Village in Hertfordshire, England

Westmill is a village and civil parish in the East Hertfordshire district of Hertfordshire, England. It lies in the valley of the River Rib, 1.5 miles south of Buntingford, its post town. At the 2021 census, the parish had a population of 290.

==Geography==
The Prime Meridian passes to the east of Westmill, as does the Roman road Ermine Street, which ran from London to Lincoln and York. Its route is followed here by the A10 trunk road. There is an infrequent bus service to Buntingford.

West Mill railway station on the Great Eastern Railway's Buntingford Branch Line from St Margarets to Buntingford opened on 3 July 1863. Passenger traffic thrived until the mid-1950s and the rise of car ownership. The line and station closed to passengers on 16 November 1964. The station buildings had been demolished by 1968.

==Historic buildings==
The large medieval parish church, dedicated to St Mary the Virgin and restored in the 19th century, shows signs of a Saxon origin. It is one of a large number of historic buildings in the village. One, a thatched cottage named Button Snap at Cherry Green, was owned by the writer Charles Lamb from 1812 to 1815. It was through the widow of his godfather, Francis Fielde (died 1809) that Lamb, as he put it, "came into possession of the only landed property which I could ever call my own."

The church is part of a joint benefice of Aspenden and Buntingford. The commons were enclosed in 1819.

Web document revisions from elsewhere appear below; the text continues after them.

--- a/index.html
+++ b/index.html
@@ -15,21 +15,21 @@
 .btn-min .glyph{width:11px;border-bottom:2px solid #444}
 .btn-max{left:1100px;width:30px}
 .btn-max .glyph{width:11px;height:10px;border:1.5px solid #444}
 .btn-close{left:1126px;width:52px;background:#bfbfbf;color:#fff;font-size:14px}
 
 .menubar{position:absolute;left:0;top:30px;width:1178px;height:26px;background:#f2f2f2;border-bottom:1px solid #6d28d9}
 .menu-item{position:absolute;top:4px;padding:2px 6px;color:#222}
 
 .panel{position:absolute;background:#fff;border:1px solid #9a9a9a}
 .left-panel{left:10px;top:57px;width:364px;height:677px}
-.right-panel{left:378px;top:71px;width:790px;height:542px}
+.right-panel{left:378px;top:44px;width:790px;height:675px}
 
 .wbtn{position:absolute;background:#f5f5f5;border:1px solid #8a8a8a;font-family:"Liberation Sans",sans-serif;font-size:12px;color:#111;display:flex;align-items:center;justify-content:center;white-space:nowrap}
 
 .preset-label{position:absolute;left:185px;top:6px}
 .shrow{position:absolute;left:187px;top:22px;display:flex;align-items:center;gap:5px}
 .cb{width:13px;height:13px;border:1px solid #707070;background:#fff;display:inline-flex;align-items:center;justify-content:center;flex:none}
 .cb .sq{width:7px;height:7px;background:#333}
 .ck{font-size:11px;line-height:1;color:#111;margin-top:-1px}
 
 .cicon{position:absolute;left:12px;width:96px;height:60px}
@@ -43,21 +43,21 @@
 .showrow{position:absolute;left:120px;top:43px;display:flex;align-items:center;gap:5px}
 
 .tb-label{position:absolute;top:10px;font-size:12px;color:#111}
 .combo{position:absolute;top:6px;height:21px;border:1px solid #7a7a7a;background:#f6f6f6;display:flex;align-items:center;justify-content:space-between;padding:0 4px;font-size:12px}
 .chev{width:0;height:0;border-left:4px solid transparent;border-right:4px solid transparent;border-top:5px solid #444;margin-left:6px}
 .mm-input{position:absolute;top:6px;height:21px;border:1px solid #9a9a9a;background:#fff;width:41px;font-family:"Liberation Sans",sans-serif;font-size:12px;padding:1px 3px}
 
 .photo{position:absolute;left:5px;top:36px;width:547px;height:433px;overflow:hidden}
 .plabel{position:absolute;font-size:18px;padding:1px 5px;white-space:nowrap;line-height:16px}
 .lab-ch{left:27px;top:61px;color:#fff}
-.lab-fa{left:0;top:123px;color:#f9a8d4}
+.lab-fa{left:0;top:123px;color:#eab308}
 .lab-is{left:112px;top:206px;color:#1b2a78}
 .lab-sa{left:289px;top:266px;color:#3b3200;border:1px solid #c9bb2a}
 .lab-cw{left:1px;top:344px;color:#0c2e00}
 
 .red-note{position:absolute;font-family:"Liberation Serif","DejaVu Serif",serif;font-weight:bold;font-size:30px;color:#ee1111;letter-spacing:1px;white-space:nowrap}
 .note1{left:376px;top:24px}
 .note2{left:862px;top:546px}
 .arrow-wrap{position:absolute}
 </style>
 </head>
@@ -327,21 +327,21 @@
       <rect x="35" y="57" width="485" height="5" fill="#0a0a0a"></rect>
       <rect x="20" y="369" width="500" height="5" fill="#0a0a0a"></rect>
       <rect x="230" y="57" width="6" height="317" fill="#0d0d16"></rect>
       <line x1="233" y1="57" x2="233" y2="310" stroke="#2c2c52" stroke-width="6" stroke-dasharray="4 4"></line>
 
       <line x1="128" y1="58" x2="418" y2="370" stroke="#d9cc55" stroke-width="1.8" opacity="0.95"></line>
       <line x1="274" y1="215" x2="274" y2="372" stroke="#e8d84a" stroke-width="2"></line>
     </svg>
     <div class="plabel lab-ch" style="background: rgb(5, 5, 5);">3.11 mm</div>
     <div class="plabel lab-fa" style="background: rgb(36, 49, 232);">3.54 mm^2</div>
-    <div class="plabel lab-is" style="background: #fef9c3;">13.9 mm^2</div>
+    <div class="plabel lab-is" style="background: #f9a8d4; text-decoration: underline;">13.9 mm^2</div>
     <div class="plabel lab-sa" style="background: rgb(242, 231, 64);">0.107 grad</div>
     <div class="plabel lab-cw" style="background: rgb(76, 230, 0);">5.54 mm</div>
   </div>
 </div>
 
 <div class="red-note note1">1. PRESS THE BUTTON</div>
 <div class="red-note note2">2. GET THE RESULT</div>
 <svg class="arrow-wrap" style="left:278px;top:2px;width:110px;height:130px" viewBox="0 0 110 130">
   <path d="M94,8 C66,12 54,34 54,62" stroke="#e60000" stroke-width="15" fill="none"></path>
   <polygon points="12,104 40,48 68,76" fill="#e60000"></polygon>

The former 16th-century watermill is now a private house.

==Facilities==
The village has a pub/restaurant, the Sword Inn Hand, which dates from the 14th century, and a village hall, where a children's nursery is held.

==Notable residents==
- The antiquary Nathanael Salmon (1675–1742) was a curate in the village for several years, but refused to take the oath of allegiance to Queen Anne in 1702 and later practised as a doctor in St Ives. His History of Hertfordshire appeared in 1728.
- Westmill was the 1833 birthplace of the child diarist Emily Pepys, whose father Henry Pepys, later bishop of Sodor and Man, then bishop of Worcester, was the rector from 1827 to 1840. He donated a stained-glass window in memory of four of his children, who died in childhood. This can be seen behind the altar.
- The murder of a small girl by her nine-year-old brother, Billy Game, at Westmill in 1848 became the subject of a ballad.